Eclatante anche il caso Ann Telnaes: la storica vignettista del Washington Post, licenziata dopo una vignetta che prendeva di mira il suo stesso editore, Jeff Bezos, è stata premiata come simbolo della libertà d’espressione. Un gesto forte, che ha fatto rumore anche fuori dai circoli del giornalismo.
L’attenzione alla diversità è stata un altro tratto distintivo di questa edizione. Sono stati premiati diversi lavori sulle minoranze, ma il riconoscimento più significativo è andato a Chuck Stone, celebrato con una special citation per la sua carriera pionieristica come giornalista afroamericano impegnato nella lotta per i diritti civili.
Sul versante letterario, nessuna sorpresa: il Pulitzer per la narrativa è stato assegnato a Percival Everett per James (edito in Italia da La nave di Teseo), rilettura dirompente e commovente del classico Huckleberry Finn, che riscrive la storia americana dalla prospettiva dello schiavo Jim.

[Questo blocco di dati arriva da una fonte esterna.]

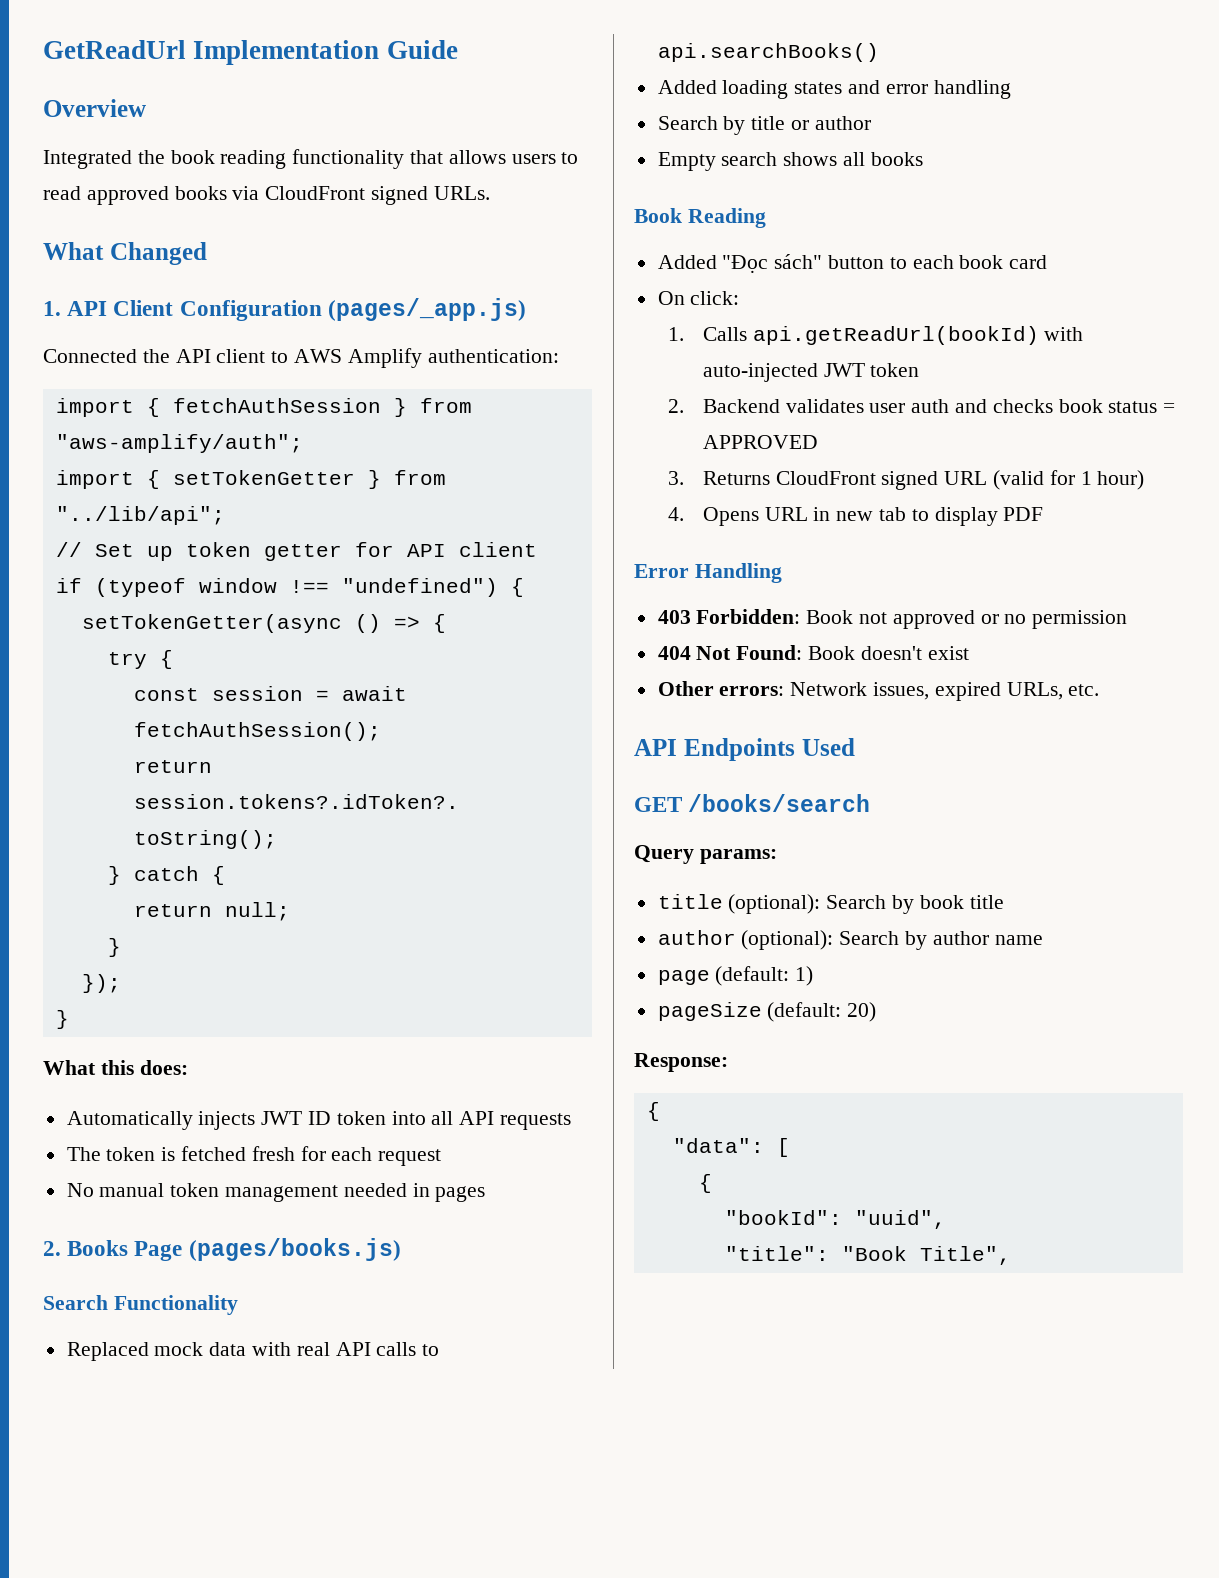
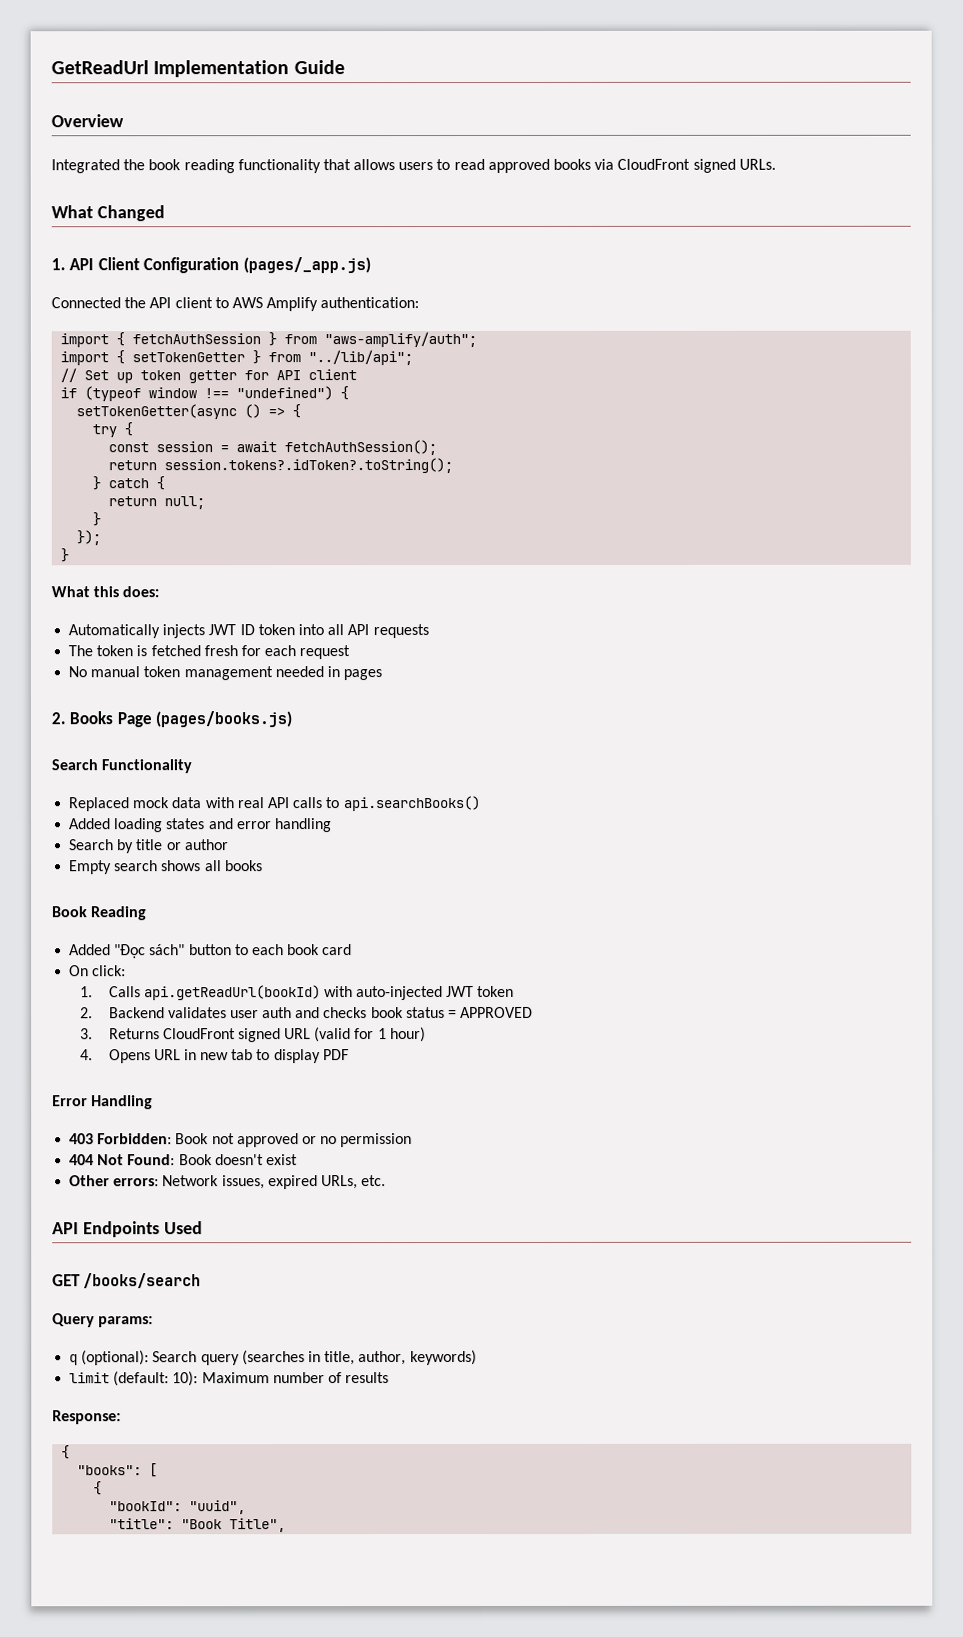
- title (optional): Search by book title
- author (optional): Search by author name
- page (default: 1)
- pageSize (default: 20)
+ q (optional): Search query (searches in title, author, keywords)
+ limit (default: 10): Maximum number of results
- "data": [
+ "books": [

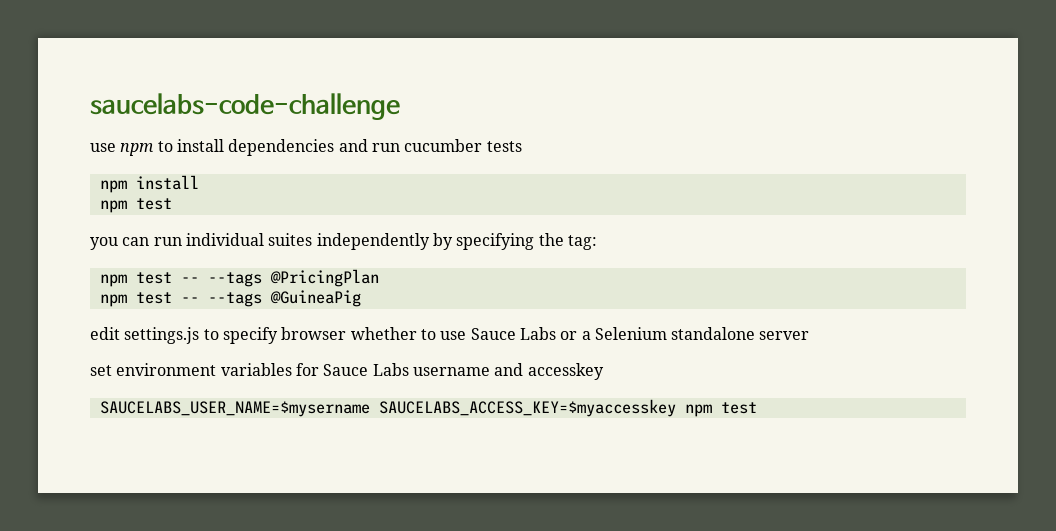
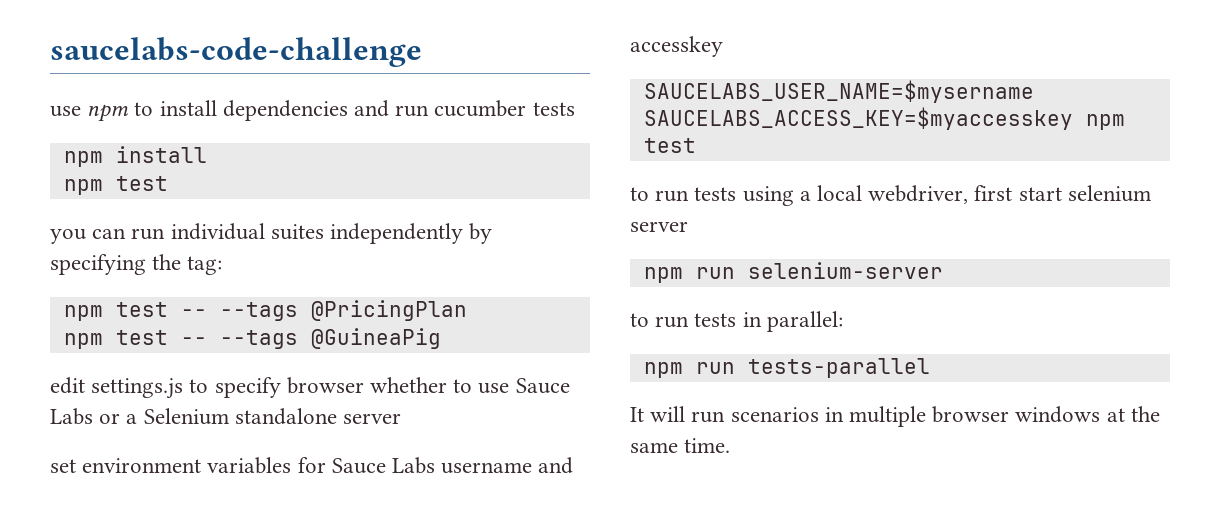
+ to run tests using a local webdriver, first start selenium server
+ npm run selenium-server
+ to run tests in parallel:
+ npm run tests-parallel
+ It will run scenarios in multiple browser windows at the same time.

Il risultato complessivo è un Pulitzer che non si nasconde dietro l’equidistanza, ma prende posizione. In un’America in cui la stampa è tornata ad essere definita “nemica del popolo” dai vertici della Casa Bianca, i premi di quest’anno sono una risposta netta: non solo resistere, ma rilanciare. A costo di pagare un prezzo.
E come ha ricordato qualcuno alla Columbia, citando Jefferson senza troppa diplomazia: «Preferirei giornali senza governo piuttosto che un governo senza giornali». Sembra passato un secolo. Ma oggi, in realtà, è esattamente il tema.